In January, the 2020 U.S. Census officially begins, with the population count in remote parts of Alaska. By April 1, the process begins for the rest of the U.S. population. The census, conducted every 10 years, is the most important initiative of the U.S. Census Bureau, the Federal government’s largest statistical agency and the nation’s leading provider of quality data about its people and economy. The data collected by the census determines the number of seats each state has in the U.S. House of Representatives, and it is used to distribute more than $675 billion in Federal funds to local communities. This funding supports education, healthcare, infrastructure improvements, and more.
The 2020 census requires counting an increasingly diverse and growing population of about 330 million in more than 140 million housing units. And, for the first time in 2020, the census will be conducted largely online instead of by mail. Online collection will result in petabytes of data that must be stored, analyzed, and secured.

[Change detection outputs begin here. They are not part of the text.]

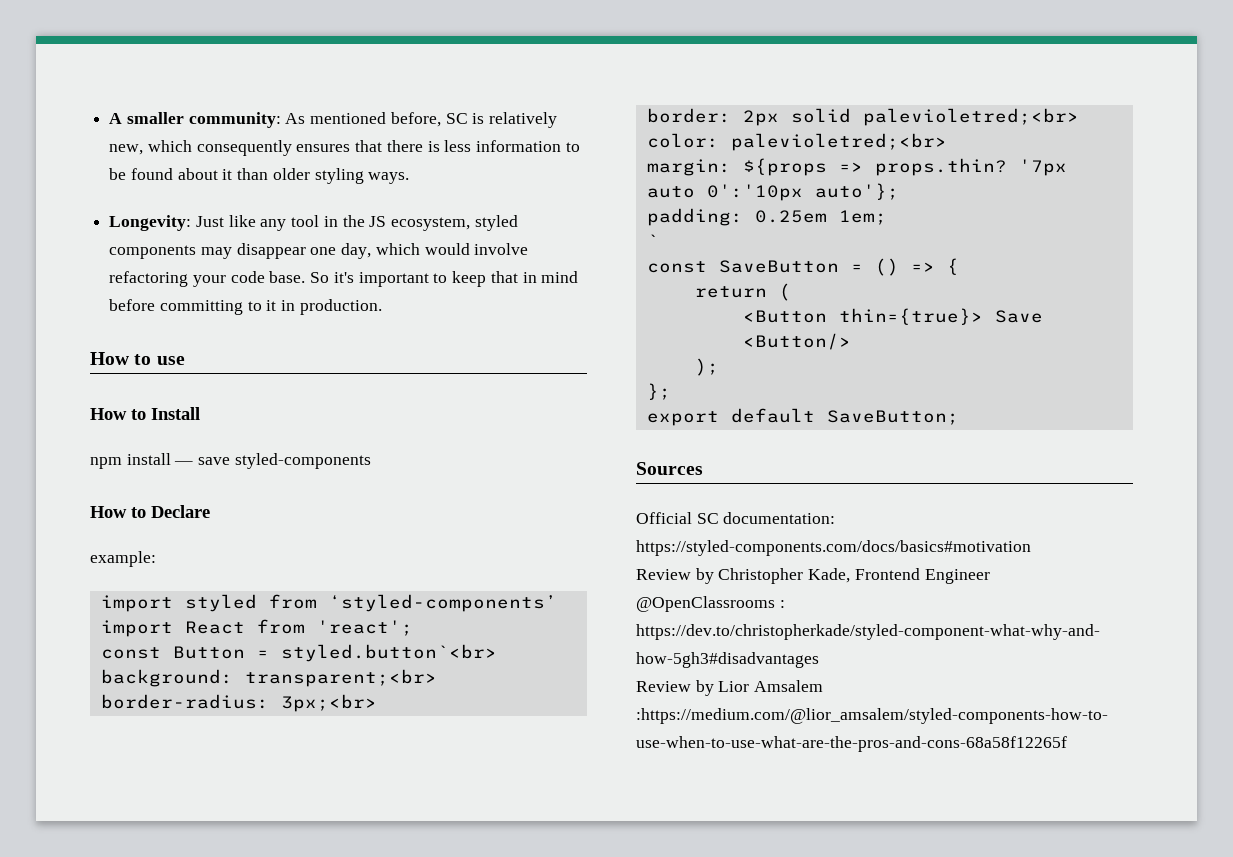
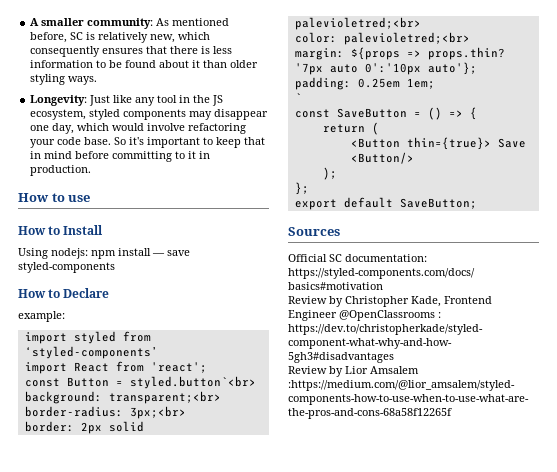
(200, 413) none -> [18,248,88,259] Using nodejs:

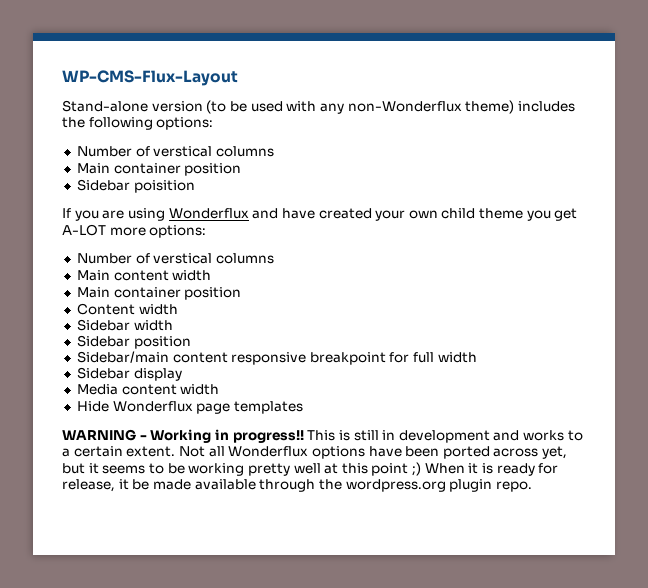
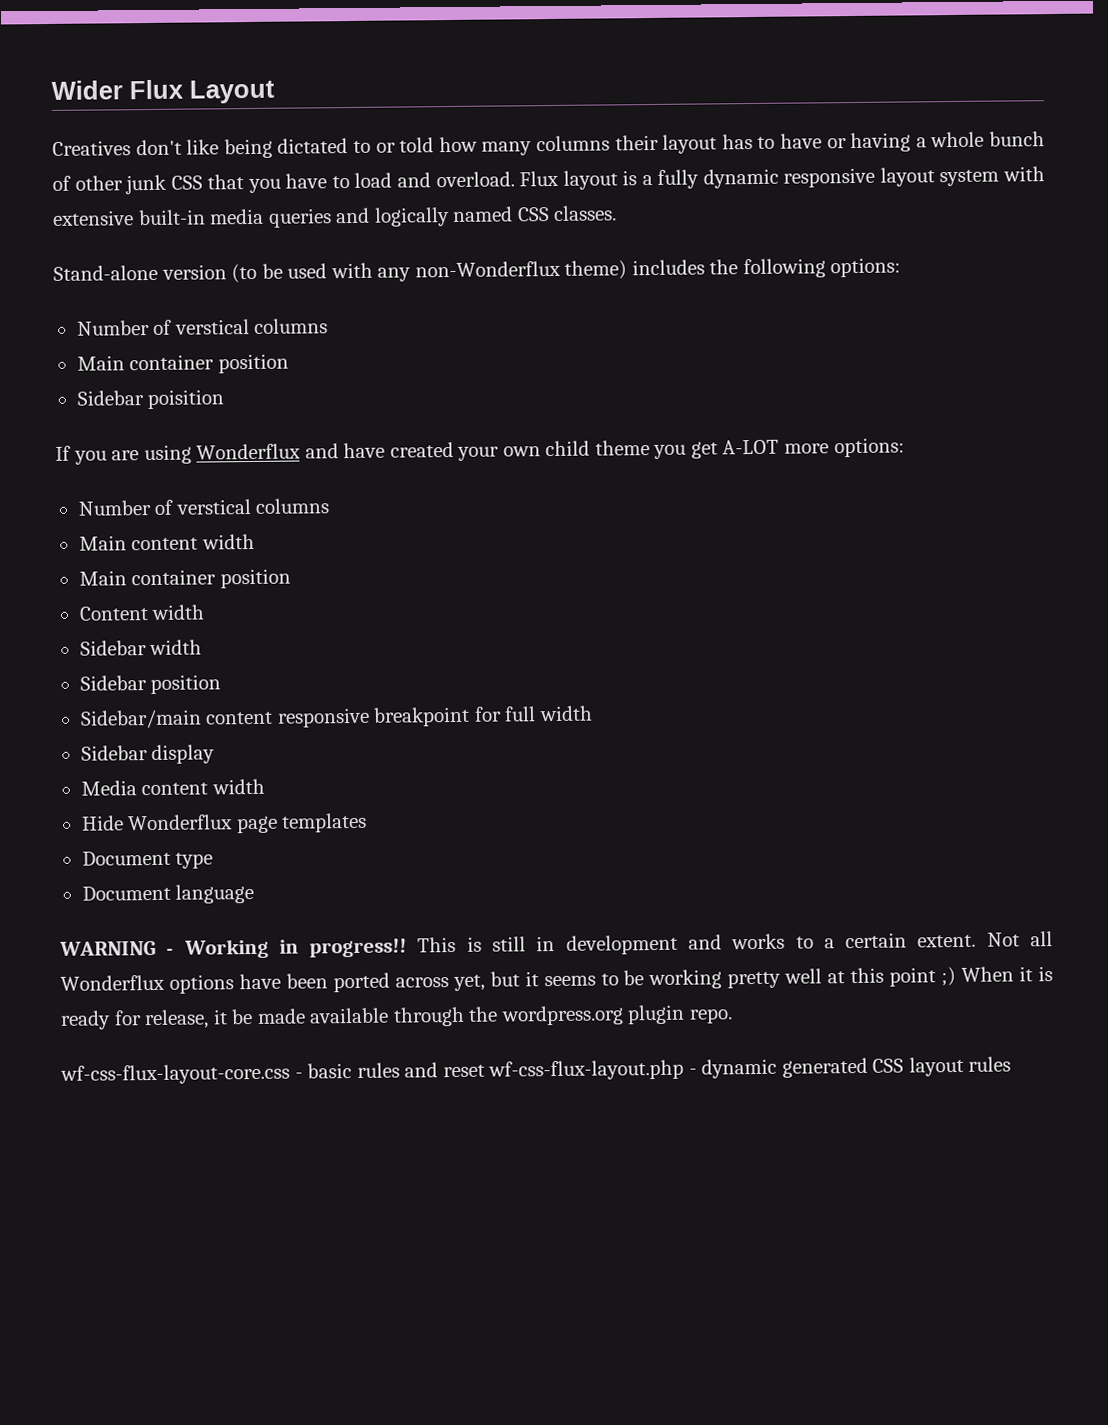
[62,70,238,86] WP-CMS-Flux-Layout -> [51,79,275,104] [52,131,1046,159] [52,166,1045,195] [52,205,618,228] Wider Flux Layout // Creatives don't like being dictated to or told how many columns their layout has to have or having a whole bunch of other junk CSS that you have to load and overload. Flux layout is a fully dynamic responsive layout system with extensive built-in media queries and logically named CSS classes.
(303, 407) none -> [81,850,214,869] [81,883,255,904] // Document type // Document language
(532, 486) none -> [60,1056,1012,1085] // wf-css-flux-layout-core.css - basic rules and reset wf-css-flux-layout.php - dynamic generated CSS layout rules

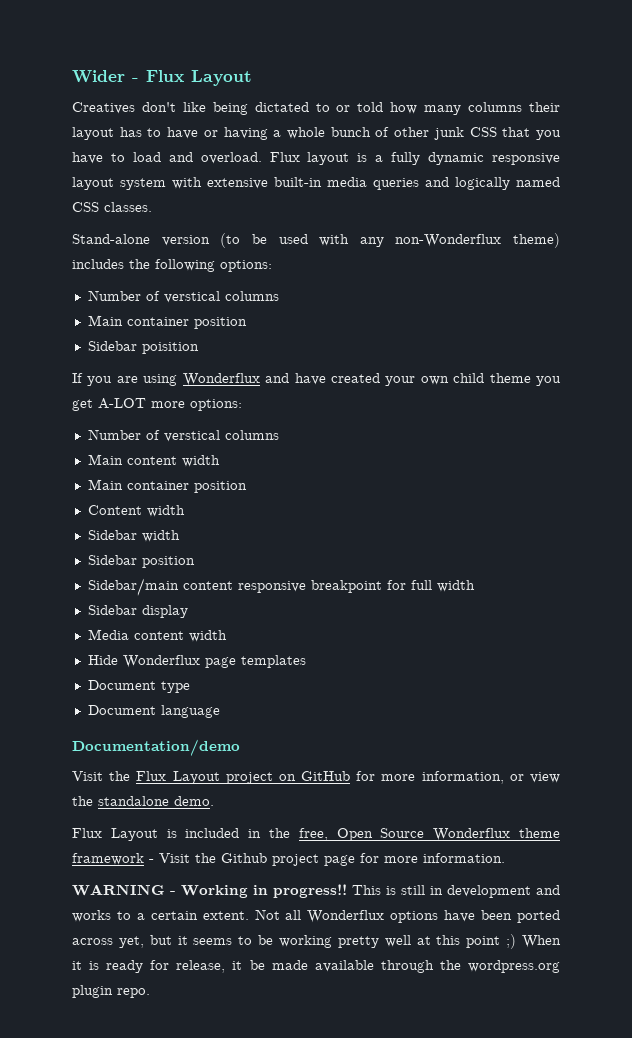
(123, 90) none -> [132,78,139,82] -
(255, 893) none -> [72,739,240,756] [72,771,560,784] [72,796,214,806] [72,828,560,841] [72,853,505,866] // Documentation/demo // Visit the Flux Layout project on GitHub for more information, or view the standalone demo. // Flux Layout is included in the free, Open Source Wonderflux theme framework - Visit the Github project page for more information.
[60,1056,1012,1085] // wf-css-flux-layout-core.css - basic rules and reset wf-css-flux-layout.php - dynamic generated CSS layout rules -> (150, 993) none

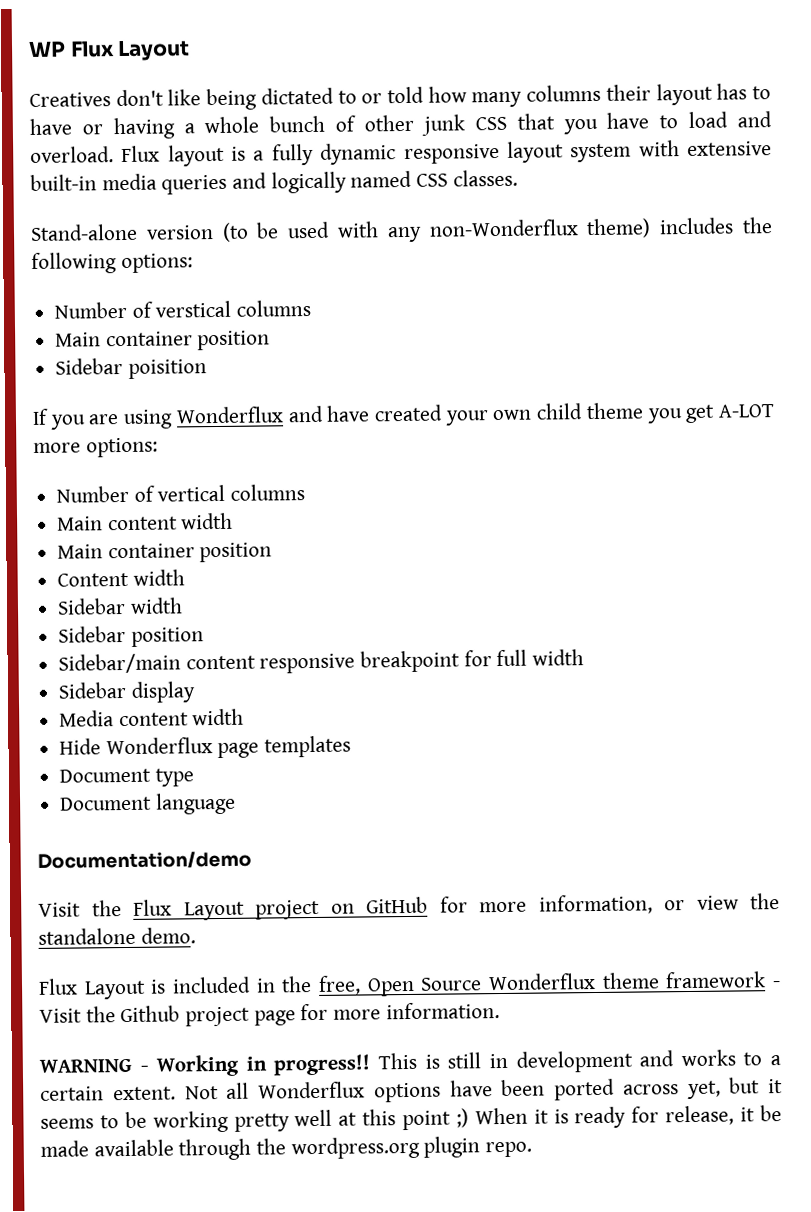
[72,70,139,83] Wider - -> [28,40,66,57] WP
[163,430,220,442] verstical -> [157,484,226,502] vertical

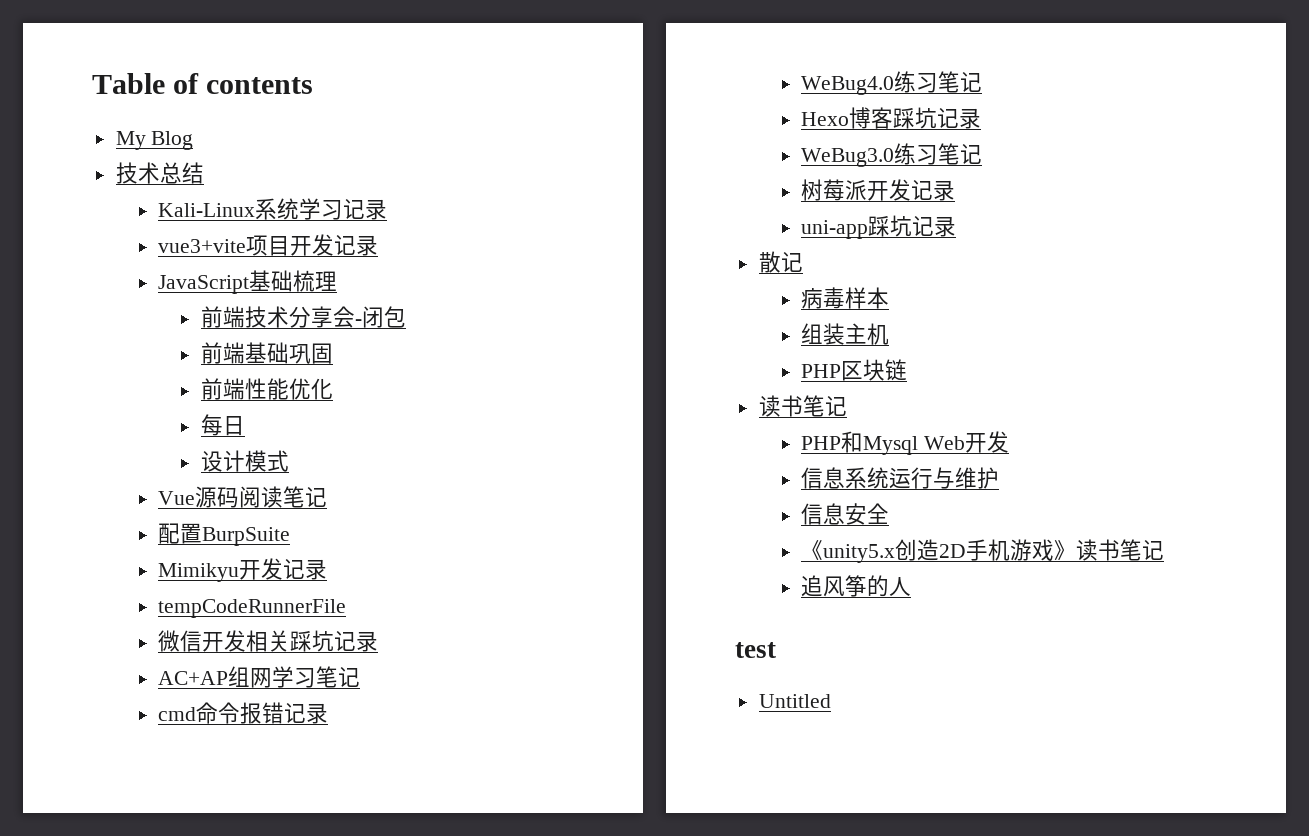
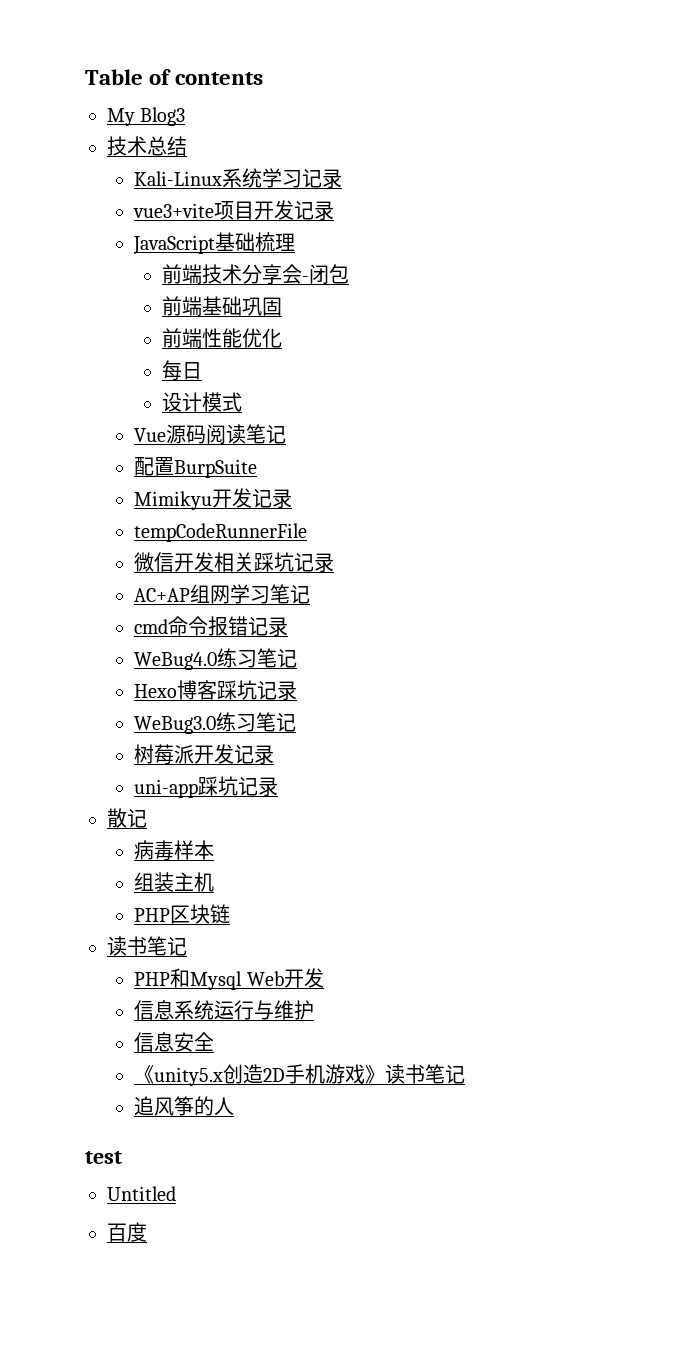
[151,131,194,150] Blog -> [140,107,186,126] Blog3
(831, 701) none -> [107,1222,147,1242] // 百度

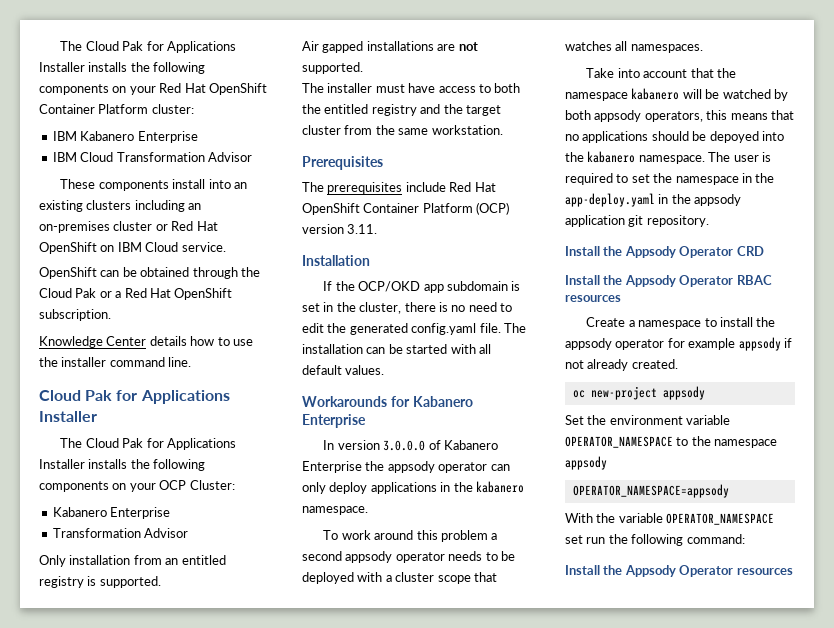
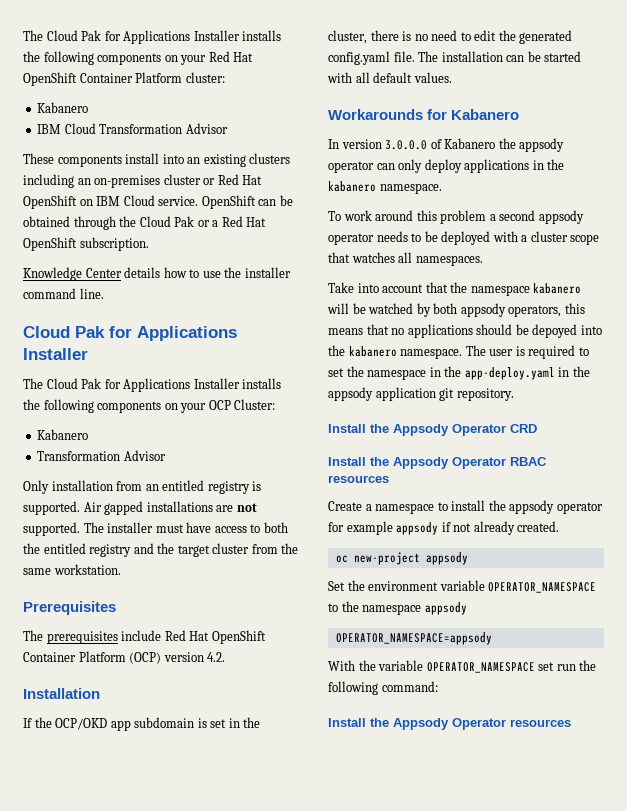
[52,131,198,143] IBM Kabanero Enterprise -> [37,102,89,113] Kabanero
(226, 247) // -> (199, 201) none
[110,507,171,519] Enterprise -> (89, 434) none
(161, 582) // -> (80, 508) none
(363, 68) // -> (80, 529) none
[347,224,378,234] 3.11. -> [207,652,226,662] 4.2.
[302,414,366,428] Enterprise -> (520, 114) none
[302,461,362,473] Enterprise -> (496, 143) none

Enterprise Data Lake Provides Big-data Processing Capability
To meet this challenge, Census leadership established the Census Enterprise Data Lake (EDL) initiative. The EDL provides big-data processing capability to fulfill petabyte-scale data management and analytics while satisfying security and privacy requirements and controlling costs. The initiative is transforming how the agency processes demographic and economic data using open-source technology and high-performance cloud infrastructure.
“The EDL will support the processing of big datasets quickly and easily with large, dynamically scalable compute and storage capabilities throughout the enterprise,” says Kevin Smith, chief information officer at the U.S. Census Bureau. “The data lake also provides a centralized repository to consolidate operational paradata, response data, and cost data from multiple modes of data collection. It provides a single place to analyze all operational data and make informed decisions during operations.”
The Census Bureau chose Cloudera as the data platform for the 2020 census to help mine, process and extract insights that can be used to inform important decisions at all levels of government. The platform leverages the entire technology stack and professional service offerings. Cloudera DataFlow (CDF®) is used to ingest data and provide real-time analytics. Hortonworks Data Platform (HDP®) serves as the data lake and repository for the massive amount of data collected. Hadoop Distributed File System, Apache Ranger, Apache Atlas and encryption of data at rest and data in motion are used to enable data sharing, as well as security and data governance policies.
This is a hybrid deployment, with much of the workloads running in AWS GovCloud. Transient clusters will be launched on demand to process survey data and store the resulting products in the data lake.
Massive Undertaking Improves Data Quality
The census requires years of research, planning, and development of methods and infrastructure to ensure an accurate and complete count. The Census Bureau must build an accurate address list of every housing unit, motivate people to respond, analyze the data, and release the results. Each stage requires significant data processing to organize data into actionable intelligence.
Prior to the 2020 census, all data was collected by paper survey, and then the data was transported to the U.S. Census Bureau and input manually. There was significant opportunity for error. Process changes for 2020, including reuse of administrative data, are designed to shrink the margin of error from collected data.
The public will benefit in other ways as well. Responding to census questionnaires will take less time and effort because the platform enables reuse of responses, analyzes the quality of respondent data more quickly, and enables data to be easily corrected based on administrative records, Smith notes. Redundant data collection will be reduced, while the amount of data that supports the bureau’s mission will be increased.
Data Innovation Accelerates With Enterprise Data Lake
Information security is a critical imperative in all aspects of census operations. The EDL enables security, privacy, and policy controls for all types of sensitive data and code at an enterprise level. As a result, the bureau can effectively manage and secure multiple, large datasets via automation and use metadata to monitor, link and aggregate datasets through the survey lifecycle until the final products are disseminated, Smith says.
The ability to tag datasets enables governance of data through authorization policies – controlling access to personally identifiable information – and also enables lineage tracking of the datasets, allowing a data analytics process to be repeatedly executed on a set of source datasets and producing the same result with each execution. Prior to the EDL initiative, it was difficult to know with certainty how a dataset was transformed from one state to another.
In addition, authorization policies can be created so that multiple users can access the data without making copies of the original. As a result, data scientists will be able to share data and insights more easily within the bureau and across agencies, while adhering to policies for security and data governance. Because of this new capability, the Census Bureau is able to help other agencies derive insights from the data to ensure that resources are provided to those who need them and the government can plan for future needs through insight into the patterns of population growth and change.
“The EDL supports the Census Bureau’s long-standing leadership in data analytics and technology, accelerating data innovation, realizing benefits through standardization and using cloud computing and open-source technology,” Smith observes. “In addition, the EDL reduces infrastructure costs and drives efficiencies in our business operations.”